Python get an error code from exception

Pythonic Guy 21421 picture Pythonic Guy 21421 · Dec 9, 2017 · Viewed 22.8k times · Source

In python, I have code that handles exceptions and prints error codes and messages.

try:
    somecode() #raises NameError
except Exception as e:
    print('Error! Code: {c}, Message, {m}'.format(c = e.code, m = str(e))

However, e.code is not the proper way to get the error name (NameError), and I cannot find the answer to this. How am I supossed to get the error code?

Answer

François M. picture François M. · Nov 13, 2020

Your question is unclear, but from what I understand, you do not want to find the name of the error (NameError), but the error code. Here is how to do it. First, run this:

try:
    # here, run some version of your code that you know will fail, for instance:
    this_variable_does_not_exist_so_this_code_will_fail
except Exception as e:
    print(dir(e))

You can now see what is in e.
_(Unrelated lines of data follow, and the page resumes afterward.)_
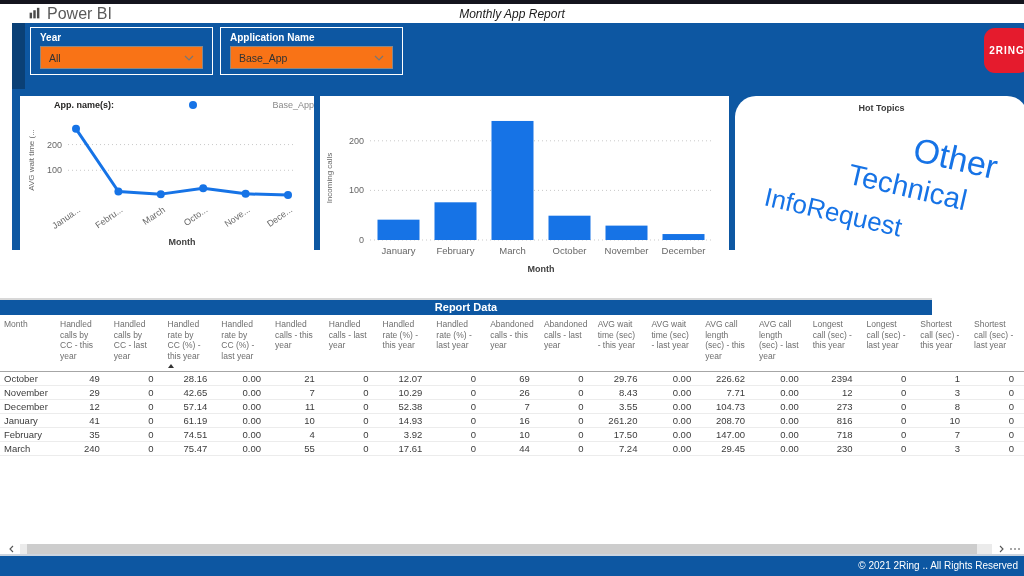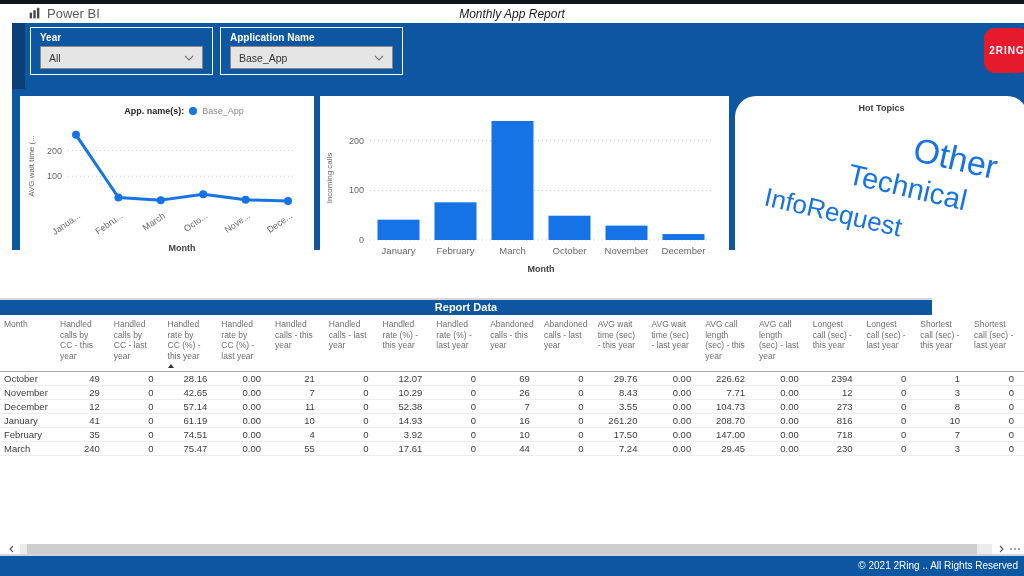--- a/index.html
+++ b/index.html
@@ -9,7 +9,7 @@
   .top-strip { position:absolute; left:0; top:0; width:1024px; height:4px; background:#14141d; }
 
   .title-bar { position:absolute; left:0; top:4px; width:1024px; height:19px; background:#ffffff; display:flex; align-items:center; }
-  .brand { position:absolute; left:28px; top:0; height:19px; display:flex; align-items:center; gap:6px; color:#5a5a5a; font-size:13px; }
+  .brand { position:absolute; left:28px; top:0; height:19px; display:flex; align-items:center; gap:6px; color:#5a5a5a; font-size:16px; }
   .page-title { width:100%; text-align:center; font-size:12px; color:#1c1c1c;font-style:italic; }
 
   .filter-area { position:absolute; left:12px; top:23px; width:1024px; height:227px; background:#0d57a2; }

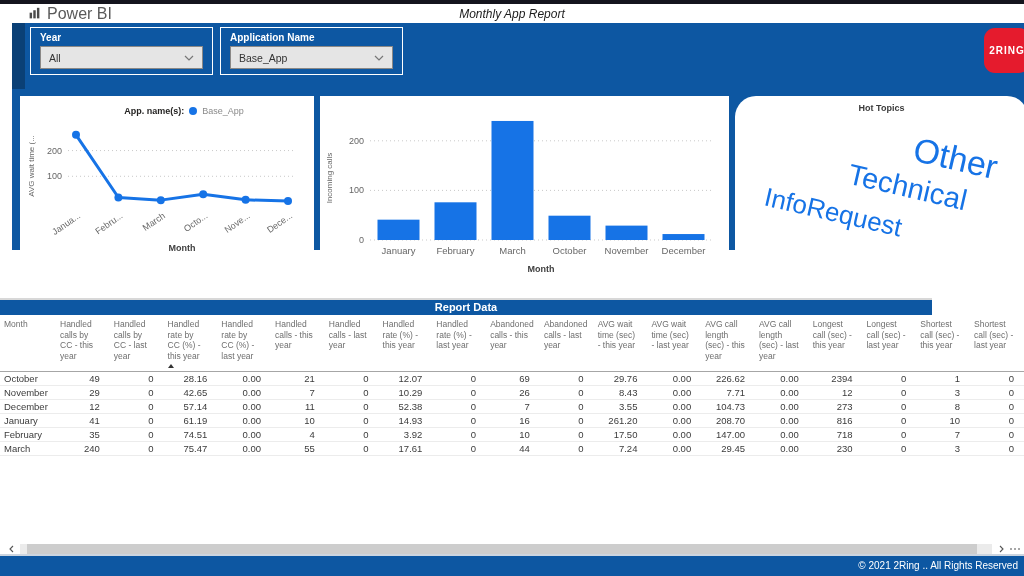--- a/index.html
+++ b/index.html
@@ -19,7 +19,7 @@
   .slicer-box.year { left:18px; }
   .slicer-box.app { left:208px; }
   .slicer-label { padding:4px 0 0 9px; font-size:10px; font-weight:bold; color:#ffffff; }
-  .dropdown { margin:3px 9px 0 9px; height:23px; background:#e5e5e5; border:1px solid #8a8886; display:flex; align-items:center; justify-content:space-between; padding:0 8px; font-size:10.5px; color:#333333; cursor:pointer; }
+  .dropdown { margin:3px 9px 0 9px; height:23px; background:#f97316; border:1px solid #8a8886; display:flex; align-items:center; justify-content:space-between; padding:0 8px; font-size:10.5px; color:#333333; cursor:pointer; }
 
   .logo-2ring { position:absolute; right:6px; top:5px; width:46px; height:45px; background:#e51b2d; display:flex; align-items:center; justify-content:center; color:#ffffff; font-size:10px; font-weight:bold; letter-spacing:1px;border-radius:11px; }
 

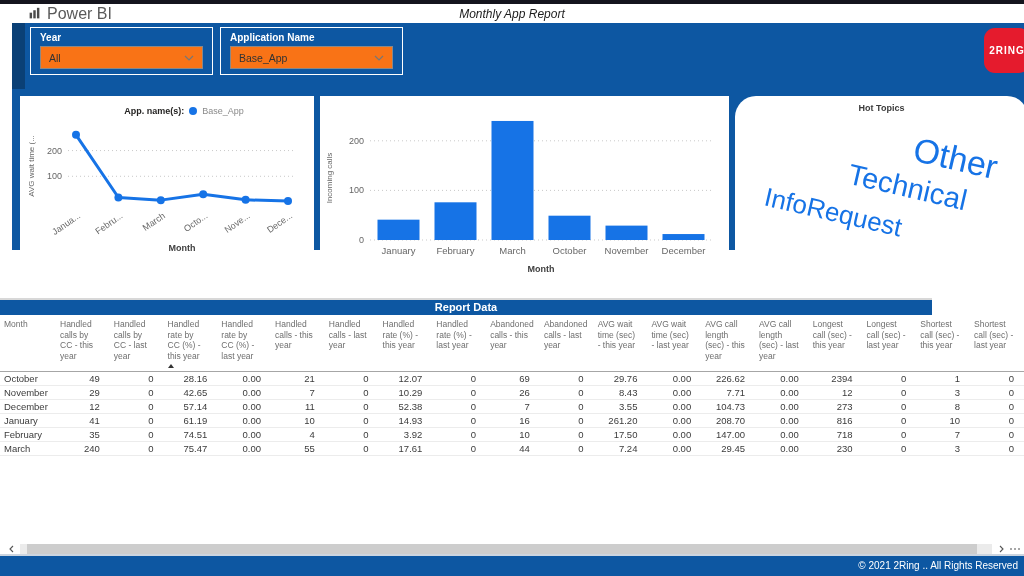--- a/index.html
+++ b/index.html
@@ -29,7 +29,7 @@
   .panel.p3 { left:723px; width:293px;border-radius:21px; }
 
   .chart-title { padding:6px 12px 0 10px; font-size:12px; font-weight:600; color:#252423; line-height:1.3; }
-  .legend { display:flex; align-items:center; justify-content:center; gap:5px; padding-left:34px; height:14px; margin-top:8px; }
+  .legend { display:flex; align-items:center; justify-content:space-between; gap:5px; padding-left:34px; height:14px; margin-top:2px; }
   .legend-label { font-size:9px; font-weight:bold; color:#252423; }
   .legend-dot { width:8px; height:8px; border-radius:50%; background:#1673e6; }
   .legend-series { font-size:9px; color:#8a8a8a; }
You will get something like this:

['__cause__', '__class__', '__context__', '__delattr__', '__dict__', '__dir__', '__doc__', '__eq__', '__format__', '__ge__', '__getattribute__', '__gt__', '__hash__', '__init__', '__init_subclass__', '__le__', '__lt__', '__ne__', '__new__', '__reduce__', '__reduce_ex__', '__repr__', '__setattr__', '__setstate__', '__sizeof__', '__str__', '__subclasshook__', '__suppress_context__', '__traceback__', 'args', 'with_traceback']
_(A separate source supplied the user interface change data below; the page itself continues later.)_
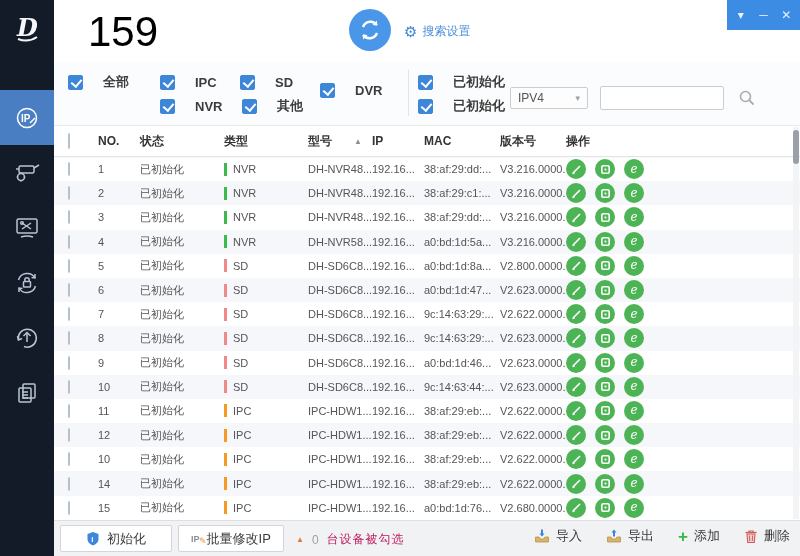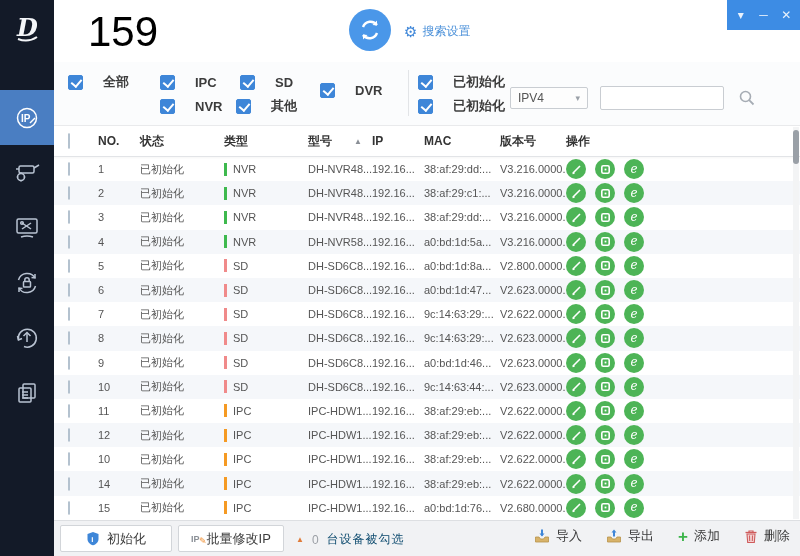--- a/index.html
+++ b/index.html
@@ -193,7 +193,7 @@
       <span class="chk-box checked"></span>
       <span class="chk-label">NVR</span>
     </div>
-    <div class="chk-item" style="left:182px;top:36px">
+    <div class="chk-item" style="left:188px;top:36px">
       <span class="chk-box checked"></span>
       <span class="chk-label">其他</span>
     </div>

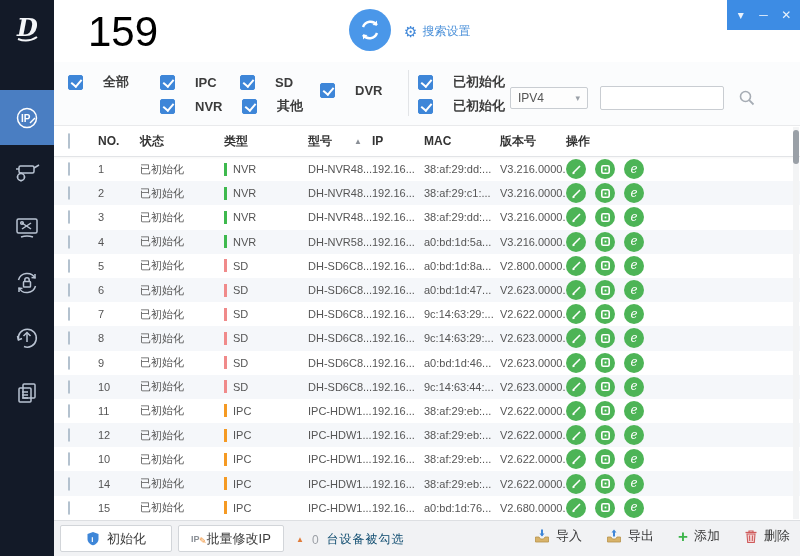--- a/index.html
+++ b/index.html
@@ -74,7 +74,7 @@
   .sel-count { position:absolute; left:242px; top:10px; display:flex; align-items:center; gap:8px; }
   .sel-marker { color:#e07b39; font-size:8px; }
   .sel-num { font-size:12px; color:#9b9fa5; }
-  .sel-label { font-size:12px; color:#0c4a6e; letter-spacing:1px;text-align:center; }
+  .sel-label { font-size:12px; color:#be185d; letter-spacing:1px;text-align:center; }
   .bb-actions { position:absolute; right:10px; top:6px; display:flex; align-items:center; gap:24px; }
   .bb-action { display:flex; align-items:center; gap:6px; font-size:13px; color:#3c3c3c; cursor:pointer; }
   .plus-glyph { color:#3cb54a; font-size:17px; font-weight:bold; line-height:1; }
This list will include special methods (__x__ stuff), but will end with things without underscores. You can try them one by one to find what you want, like this:

try:
    # here, run some version of your code that you know will fail, for instance:
    this_variable_does_not_exist_so_this_code_will_fail
except Exception as e:
    print(e.args)
    print(e.with_traceback)

In the case of this specific error, print(e.args) is the closest you'll get to an error code, it will output ("name 'this_variable_does_not_exist_so_this_code_will_fail' is not defined",).

In this case, there is only two things to try, but in your case, your error might have more. For example, in my case, a Tweepy error, the list was:

['__cause__', '__class__', '__context__', '__delattr__', '__dict__', '__dir__', '__doc__', '__eq__', '__format__', '__ge__', '__getattribute__', '__gt__', '__hash__', '__init__', '__init_subclass__', '__le__', '__lt__', '__module__', '__ne__', '__new__', '__reduce__', '__reduce_ex__', '__repr__', '__setattr__', '__setstate__', '__sizeof__', '__str__', '__subclasshook__', '__suppress_context__', '__traceback__', '__weakref__', 'api_code', 'args', 'reason', 'response', 'with_traceback']

I tried the last five one by one. From print(e.args), I got ([{'code': 187, 'message': 'Status is a duplicate.'}],), and from print(e.api_code), I got 187. So I figured out that either e.args[0][0]["code"] or e.api_code would give me the error code I'm searching for.